Get your FREE Algorithms Mind Map
Learning a Function To Make Predictions
The most common type of machine learning is to learn the mapping Y=f(X) to make predictions of Y for new X.
This is called predictive modeling or predictive analytics and our goal is to make the most accurate predictions possible.
As such, we are not really interested in the shape and form of the function (f) that we are learning, only that it makes accurate predictions.
We could learn the mapping of Y=f(X) to learn more about the relationship in the data and this is called statistical inference. If this were the goal, we would use simpler methods and value understanding the learned model and form of (f) above making accurate predictions.

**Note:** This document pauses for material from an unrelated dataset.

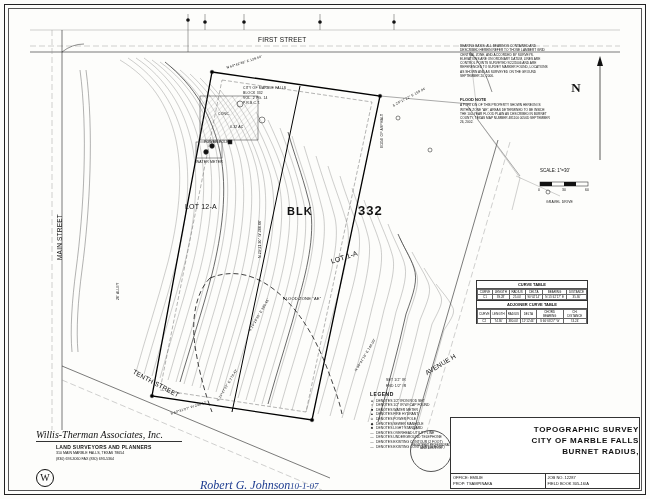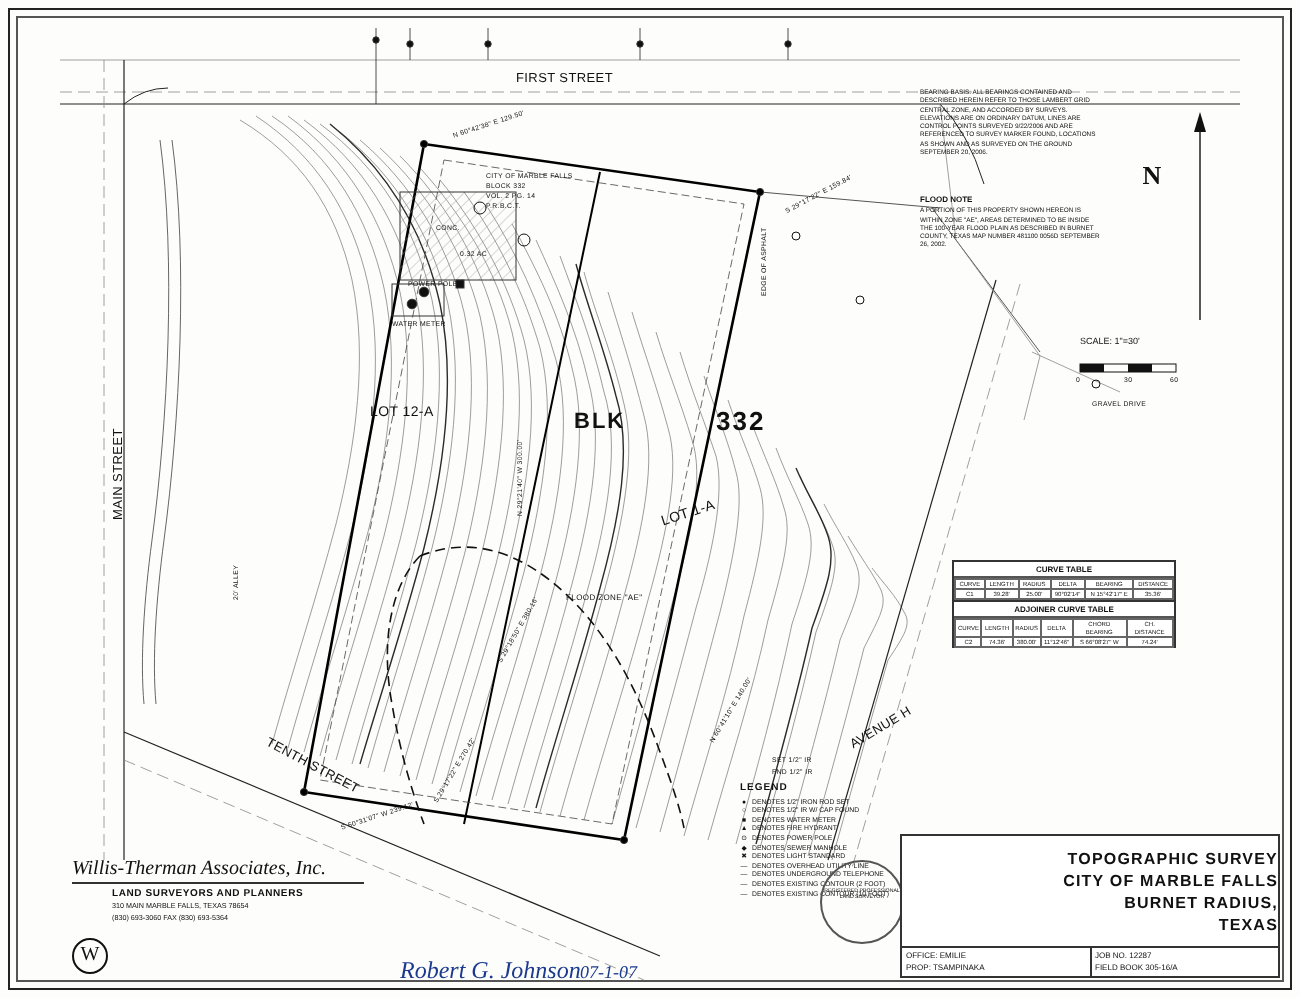"TEXAS" div.tline { html: <div>TEXAS</div> -> none }
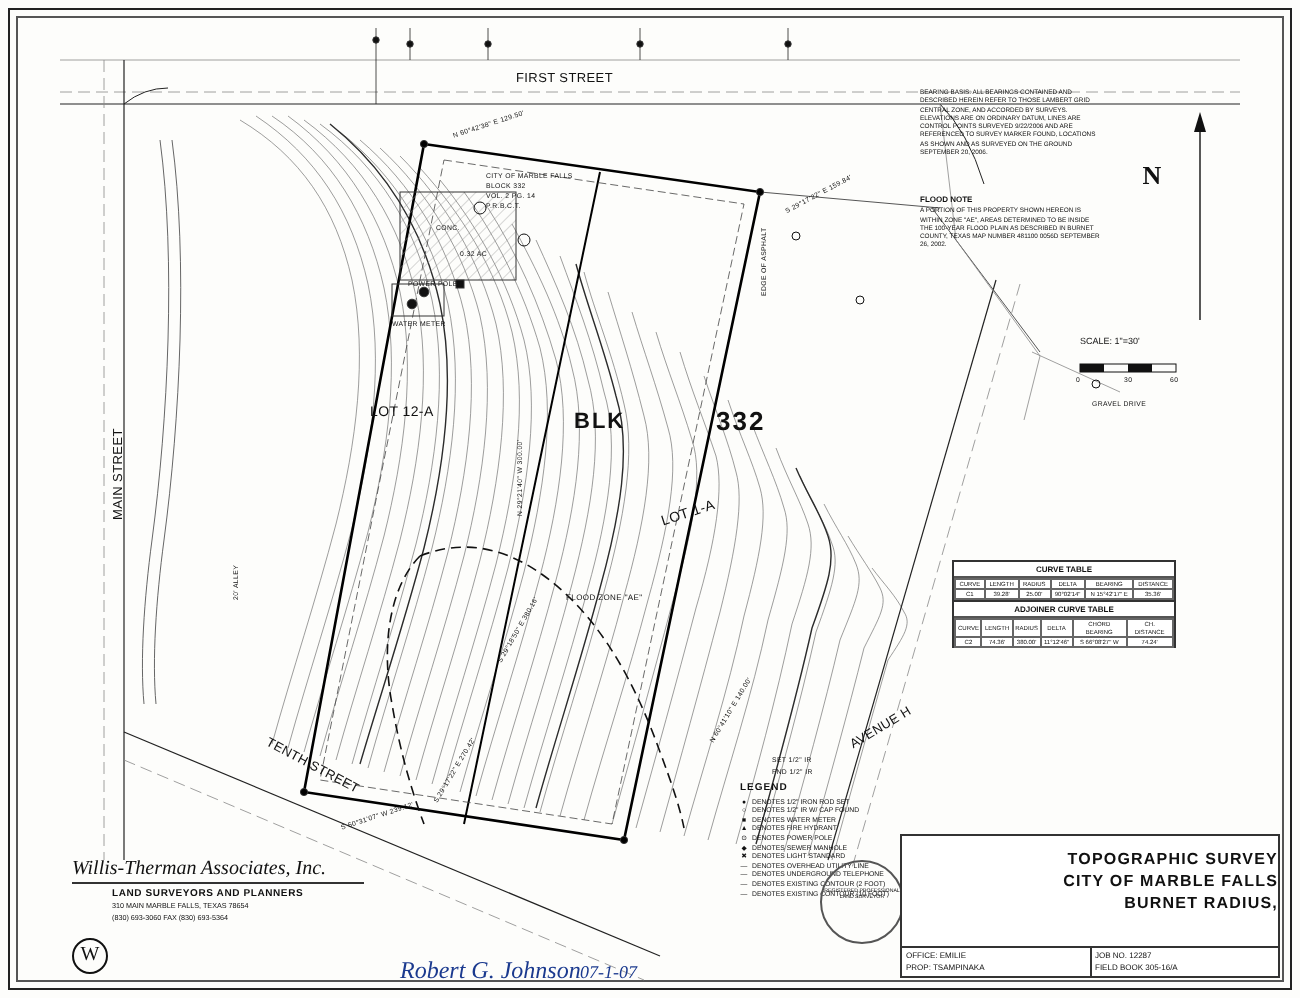"07-1-07" div { text: 07-1-07 -> 10-1-07 }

When we learn a function (f) we are estimating its form from the data that we have available. As such, this estimate will have error. It will not be a perfect estimate for the underlying hypothetical best mapping from Y given X.
Much time in applied machine learning is spent attempting to improve the estimate of the underlying function and in term improve the performance of the predictions made by the model.
Techniques For Learning a Function
Machine learning algorithms are techniques for estimating the target function (f) to predict the output variable (Y) given input variables (X).
Different representations make different assumptions about the form of the function being learned, such as whether it is linear or nonlinear.
Different machine learning algorithms make different assumptions about the shape and structure of the function and how best to optimize a representation to approximate it.
This is why it is so important to try a suite of different algorithms on a machine learning problem, because we cannot know before hand which approach will be best at estimating the structure of the underlying function we are trying to approximate.
Summary
In this post you discovered the underlying principle that explains the objective of all machine learning algorithms for predictive modeling.
You learned that machine learning algorithms work to estimate the mapping function (f) of output variables (Y) given input variables (X), or Y=f(X).
You also learned that different machine learning algorithms make different assumptions about the form of the underlying function. And that when we don’t know much about the form of the target function we must try a suite of different algorithms to see what works best.